Nas considerações finais vale ressaltar que A Saga Crepúsculo: Lua Nova é um caso raro de um filme que é melhor que o livro em que originou-se. A meu ver é verdade e segundo a opinião de algumas crepusculetes ao fim da sessão, pensam de uma forma semelhante à minha neste aspecto. O que não quer dizer ainda que a fita é boa. No fim das contas, o filme quase agrada, mas não consegue fugir de uma trama boba e de um final óbvio.

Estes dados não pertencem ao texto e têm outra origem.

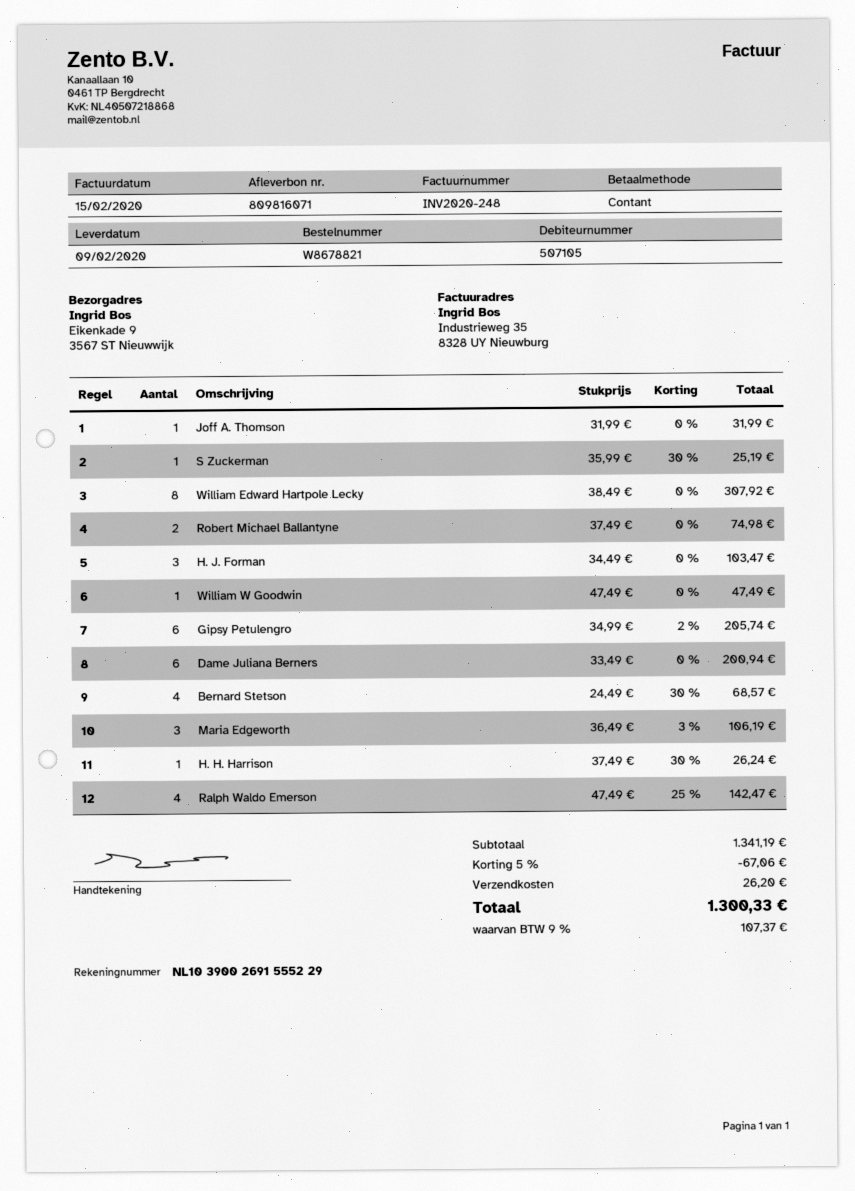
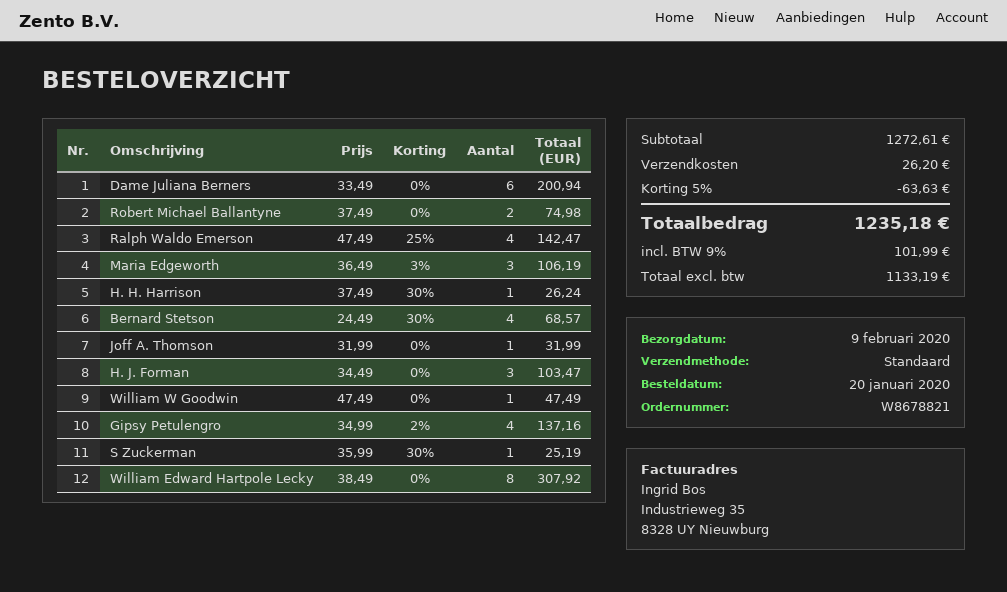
Gipsy Petulengro: 6 x 34.99 - 2% = 205.74 -> 4 x 34.99 - 2% = 137.16
subtotal: 1341.19 -> 1272.61
discount: 5% = 67.06 -> 5% = 63.63
tax: 9% = 107.37 -> 9% = 101.99
total: 1300.33 -> 1235.18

Este final que é repetido em todos os livros e consequentemente, em todos os filmes. O filme poderia ter um orçamento de US$ 200 milhões que ainda não conseguiria ser melhor do que é. A culpa disso? É de Stephenie Meyer por escrever uma obra tão pobre e sem grandes atrativos. Uma história de amor clichê, forçada, que tenta fugir do óbvio mesclando elementos sobrenaturais. Só tenta, pois passa longe de conseguir. O que falta para a franquia é uma só palavra: maturidade. E prepare-se para muitos gritos das crepusculetes durante a sessão e cada frase de efeito lançada pelos protagonistas masculinos e claro, quando eles aparecem despidos. É, meu amigo. É o preço que se paga por se arriscar a ir no cinema ver esta película e no estilo…Edward…e…Bella…de…falar: …meus…pêsames…e…boa…sorte.